Cryptocurrency & Blockchain

On November 10, 2022, the crypto exchange FTX filed for Chapter 11 bankruptcy. This column will not explain the cause of FTX’s failure. Instead, it explores why venture capital investors like Sequoia Capital, Paradigm, SoftBank, Blackrock, Singapore’s Temasek, and Ontario Teachers’ Pension Plan decided FTX “may very well end up creating the dominant all-in-one financial super-app of the future“? 

Let’s put these investors’ decisions in the proper historical context. In 2021, general partners and investors were flush with cash and aggressively looking for opportunities in private market growth-stage crypto and DeFi companies.  

FTX appeared to have the attributes associated with a big winner!

FTX had a real business with revenue and profits and, perhaps more importantly, a charismatic founder, Sam Bankman-Fried, who investors saw as the “archetypal Silicon Valley wunderkind – young, nerdy, socially awkward, clever and entrusted with the controls of mysterious but powerful financial instruments that can affect the real-world economy.” As one prominent investor in FTX told the Financial Times, “We were seduced…by its founder’s snowballing celebrity profile.”  

(Not all seasoned investors were smitten by the cult of the star founder. During the $17 billion round, Chamath Palihapitiya met with Bankman-Fried. Palihapitiya’s team sent a note with recommended next steps in the diligence process and was subsequently told to “go fuck yourself.”) 

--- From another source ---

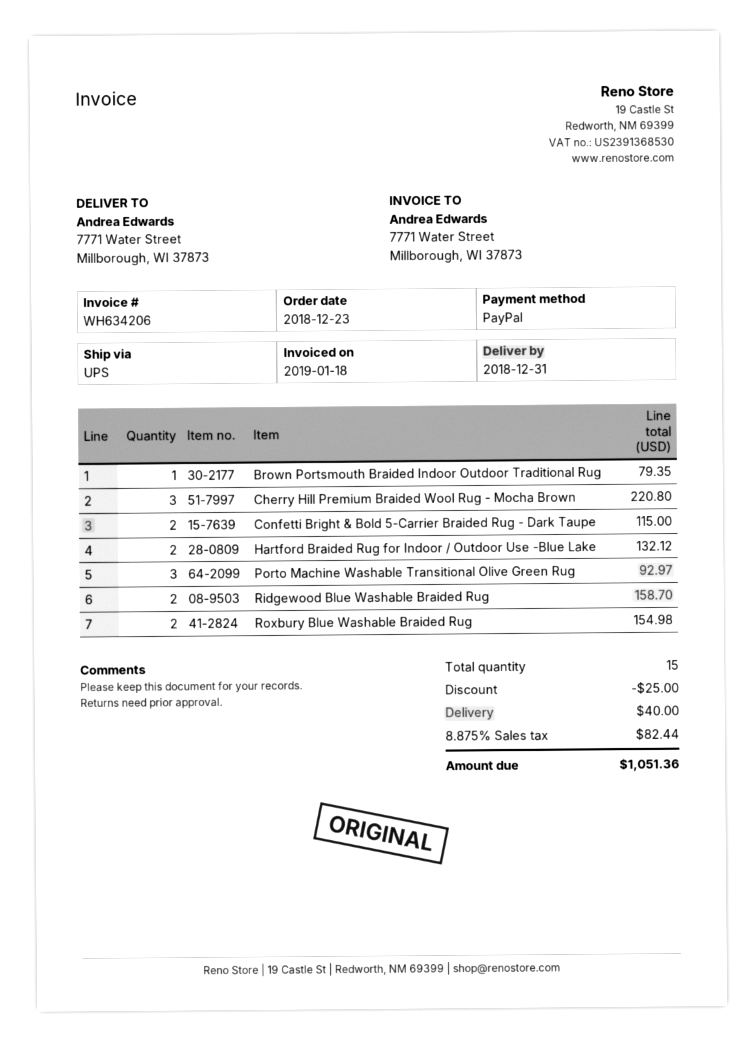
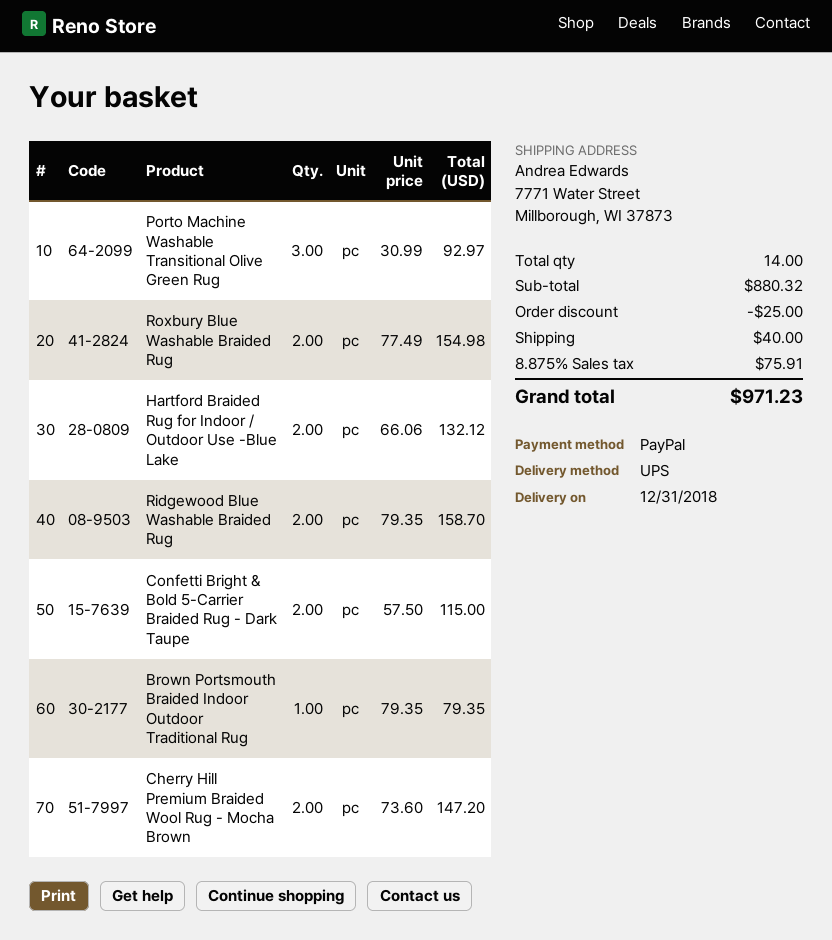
Cherry Hill Premium Braided Wool Rug - Mocha Brown: 3 for 220.80 -> 2 for 147.20
total quantity: 15 -> 14
tax: 8.875% = 82.44 -> 8.875% = 75.91
total: 1051.36 -> 971.23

But the competition for deals was fierce, especially for firms behind the crypto investing curve. So investment decisions had to be made quickly. Fear of missing out was a strong motivator; in the end, investors valued the speed of the decision and heuristics over the depth of analysis.   

However, certainly, in the case of FTX, speed and heuristics were the enemies of the good.

FTX was not just a crypto exchange. It had about 130 other affiliated entities, including the crypto hedge fund, Alameda Research, which was a heavy user of the exchange. Additionally, according to several sources, FTX was run “by a gang of kids in the Bahamas,” all of whom are “are, or used to be, paired up in romantic relationships with each other.” Moreover, as Axios reports, “it’s unclear if FTX even has a board of directors, audit committee, CFO or chief compliance officer.” 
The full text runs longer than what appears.